• WHAT THE TASK REQUIRES
Beginning at the line that mentions "RF - 04 | SPRINT: SP4 -> SP3", retype the rest of the records below exactly. Pictures are not part of the copy.
(SUPPLIED MATERIAL begins)
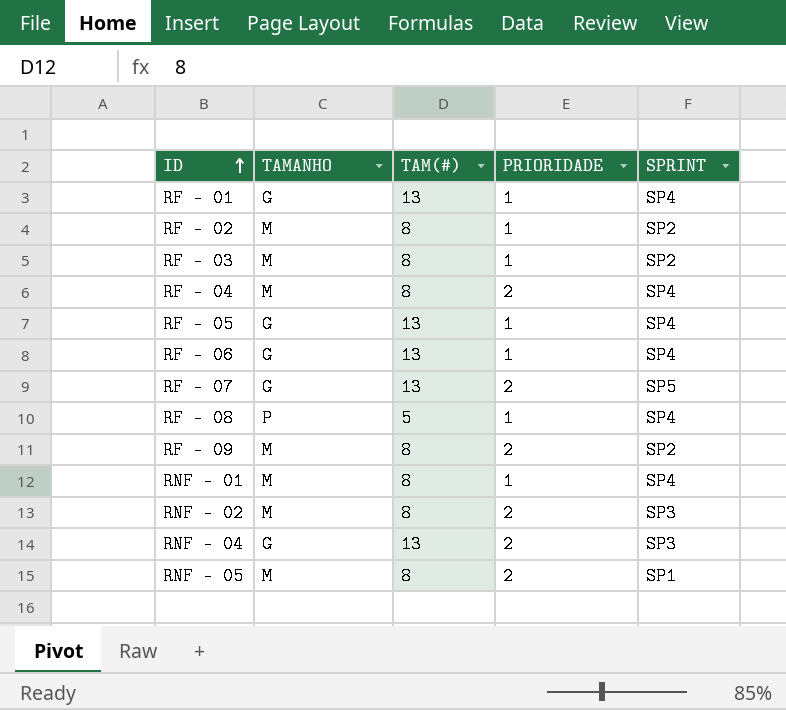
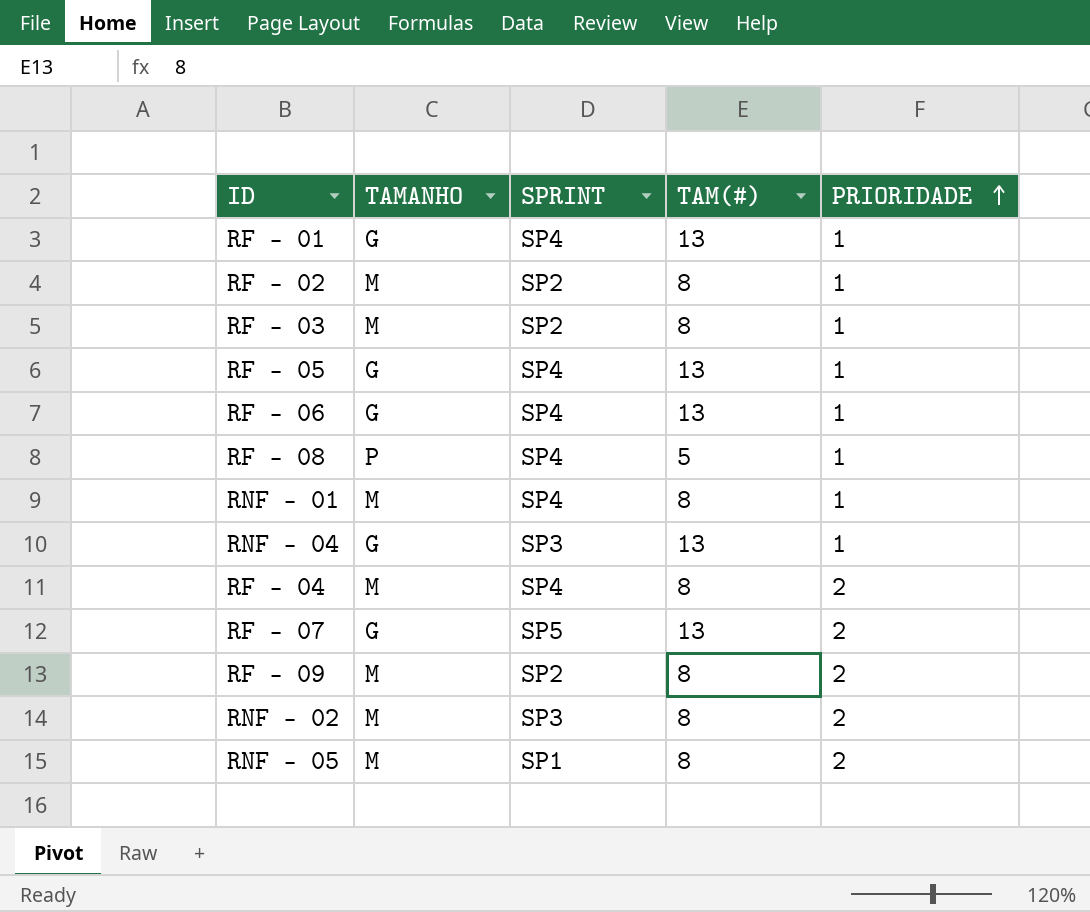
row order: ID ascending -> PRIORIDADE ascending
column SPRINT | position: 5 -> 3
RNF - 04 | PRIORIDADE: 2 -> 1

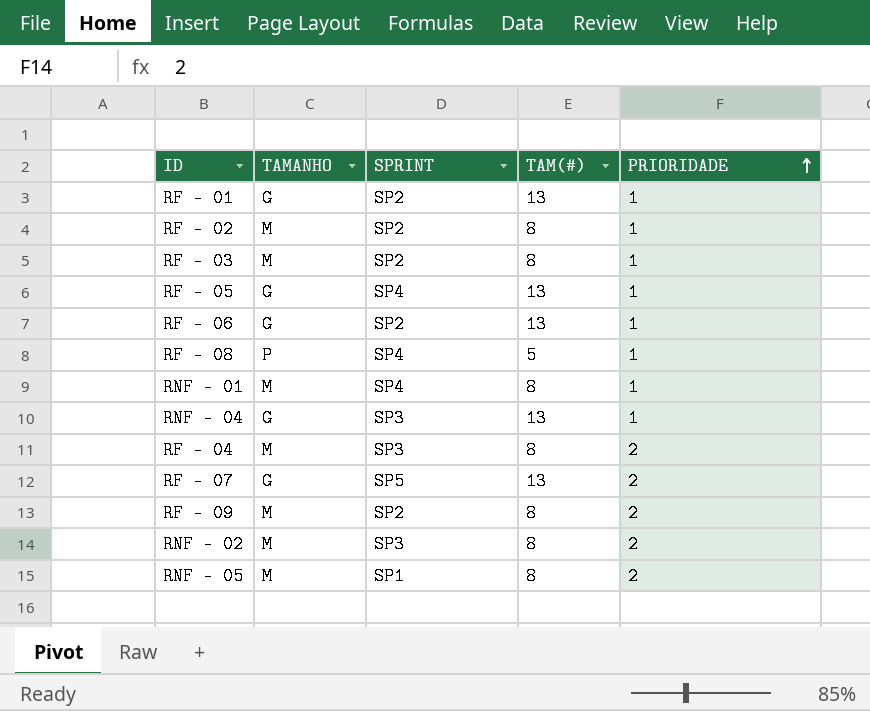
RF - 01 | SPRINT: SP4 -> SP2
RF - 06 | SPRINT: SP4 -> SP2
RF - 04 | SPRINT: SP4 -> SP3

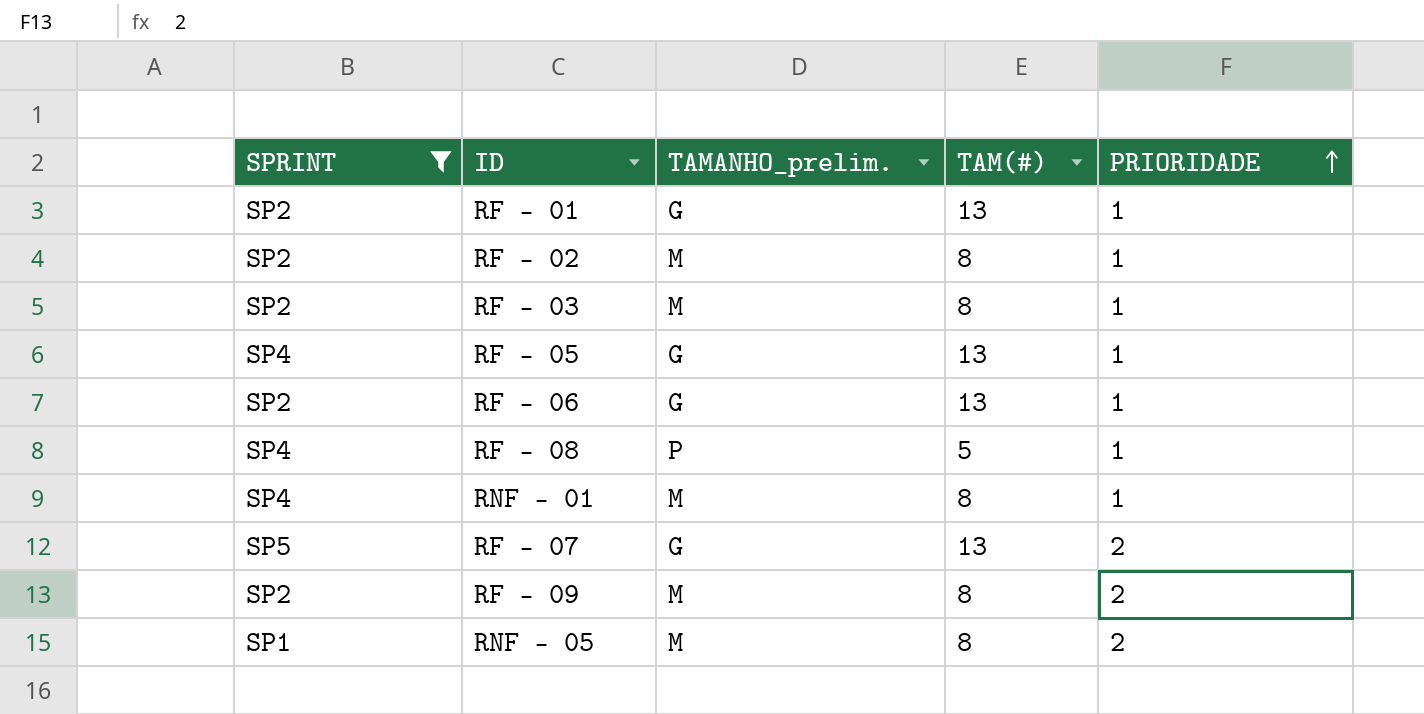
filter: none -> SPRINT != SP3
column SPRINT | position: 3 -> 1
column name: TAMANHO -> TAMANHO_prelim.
(SUPPLIED MATERIAL ends)
• ANSWER BOX
RF - 04 | SPRINT: SP4 -> SP3

filter: none -> SPRINT != SP3
column SPRINT | position: 3 -> 1
column name: TAMANHO -> TAMANHO_prelim.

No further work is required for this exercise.